US to negotiate future of its troops in Iraq – media

Baghdad has pushed for an end to the American-led coalition and condemned recent strikes in the country
US to negotiate future of its troops in Iraq – media

The US is set to hold talks on the future of its military presence in Iraq, officials have told multiple news outlets, suggesting Washington and Baghdad will discuss a timeline to end the decade-long US deployment in the country.

In a message delivered to Iraqi Foreign Minister Fuad Hussein on Wednesday, the US government said it was willing to negotiate the next phase of the military coalition, according to unnamed officials cited by Reuters and CNN.

Hussein later said it had received an “important message” from the US envoy, adding that it would be “studied by the prime minister and the relevant concerned authorities,” without elaborating.

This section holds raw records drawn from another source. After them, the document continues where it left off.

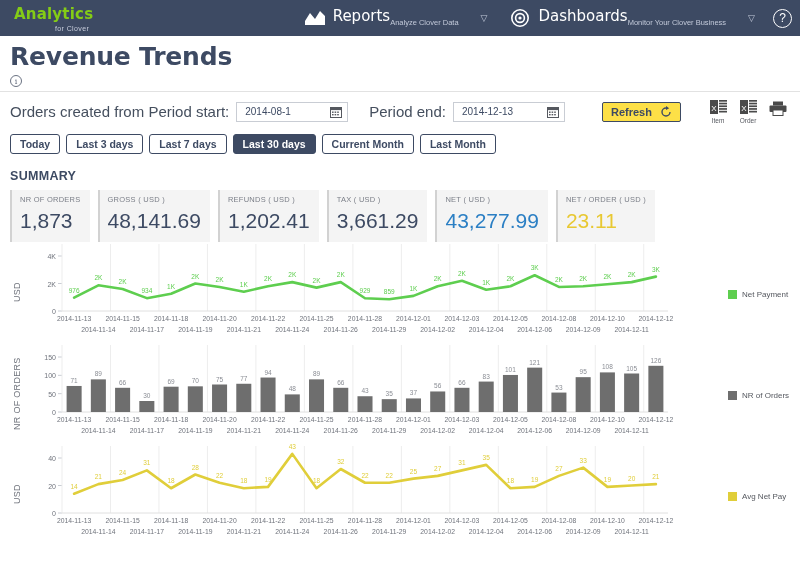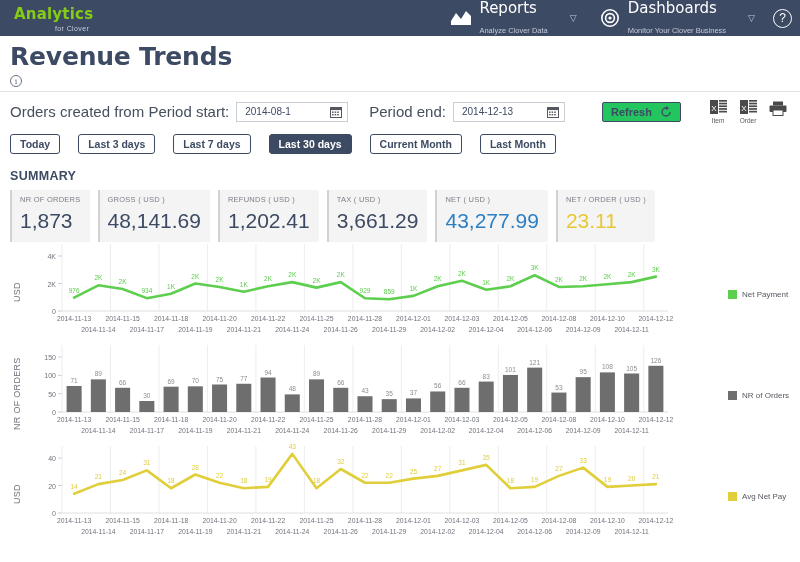--- a/index.html
+++ b/index.html
@@ -31,7 +31,7 @@
   .nav-right { margin-left:auto; display:flex; align-items:center; gap:0; padding-right:8px; }
   .nav-item { display:flex; align-items:center; gap:7px; padding: 0 6px 0 10px; }
   .nav-ico { width:22px; height:22px; display:flex; align-items:center; justify-content:center; }
-  .nav-txtwrap { display:flex; flex-direction:column; line-height:1.05; }
+  .nav-txtwrap { display:flex; flex-direction:row; line-height:1.05; }
   .nav-label { font-size:15px; color:#fff; font-family:"DejaVu Sans", sans-serif; }
   .nav-sub { font-size:7.5px; color:#c3cada; margin-top:10px; }
   .caret { margin: 0 12px 0 16px; font-size:9px; color:#c3cada; }

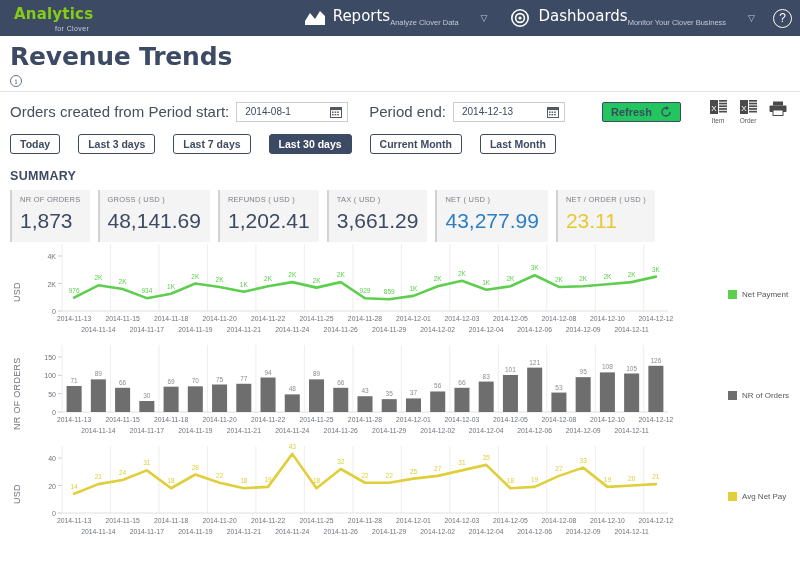--- a/index.html
+++ b/index.html
@@ -72,7 +72,7 @@
   .dateinput span.val { font-size:10px; color:#3d4a63; }
   .cal-ico { margin-left:auto; width:12px; height:12px; }
   .refresh-btn {
-    border:1px solid #3d4a63; background:#22c55e; color:#3d4a63;
+    border:1px solid #3d4a63; background:#fde047; color:#3d4a63;
     font-size:11px; font-weight:700; height:20px;
     display:flex; align-items:center; gap:8px; padding: 0 8px;
     margin-left:30px; border-radius:2px; cursor:pointer;

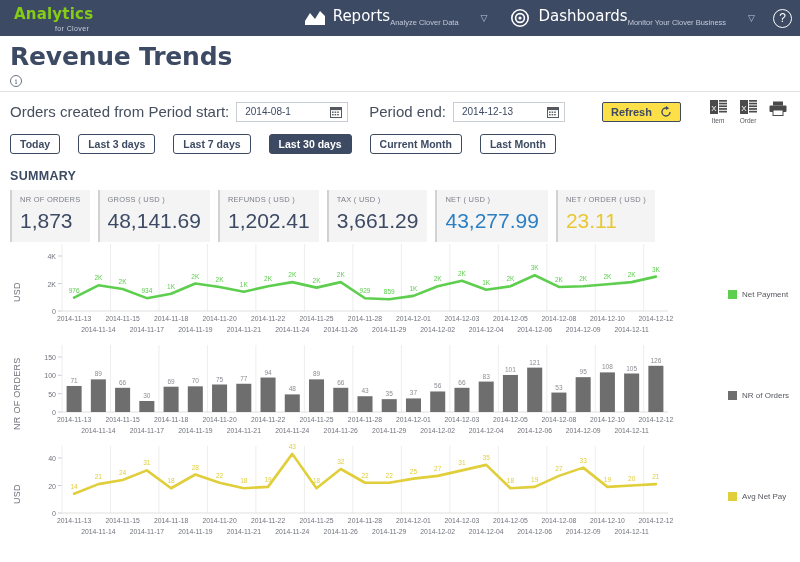--- a/index.html
+++ b/index.html
@@ -82,7 +82,7 @@
   .exp-cap { font-size:6.5px; color:#55585f; margin-top:1px; }
 
   
-  .tabs { display:flex; gap:18px; padding: 4px 0 8px 10px; }
+  .tabs { display:flex; gap:6px; padding: 4px 0 8px 10px; }
   .tab {
     border:1px solid #3d4a63; border-radius:3px; background:#fff;
     color:#3d4a63; font-size:10.5px; font-weight:700;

The US maintains around 2,500 troops in Iraq, holdovers from a 2014 deployment to combat Islamic State (IS, formerly ISIS). They are meant to serve in an advisory role, as the Pentagon declared an end to combat operations in 2021, but the military has carried out dozens of armed missions in the years since – most targeting Iranian-backed militia groups.

While the Pentagon said it was not considering a troop withdrawal as recently as January 8, CNN reported that part of the upcoming discussions “will focus on whether and when it will be feasible to end the US military presence in Iraq.”

According to multiple sources cited by Reuters, Washington has relaxed its stance on the issue. Though the US previously held that it would only agree to a pull-out once attacks by Iranian-backed militias had stopped, it has reportedly dropped that precondition.

Some officials in Baghdad have called for a quicker exit, however, urging the US to commit to a specific timeline for a withdrawal. Earlier this month, Prime Minister Mohammed Shia al-Sudani said he would soon initiate the process to “end the presence of the international coalition forces in Iraq permanently,” though did not offer any date for when that might occur.

The negotiations with Washington could take “several months, if not longer,” Reuters reported, noting that a US drawdown is not yet “imminent.”

Al-Sudani has loudly denounced several US airstrikes on Iraqi soil in recent weeks, saying they compromise his country’s sovereignty and threaten regional stability. Following the latest round of strikes on Tuesday, the leader said the US was “undermining agreements and various sectors of joint security cooperation,” also stressing the need to “reshape the future relationship” with Washington.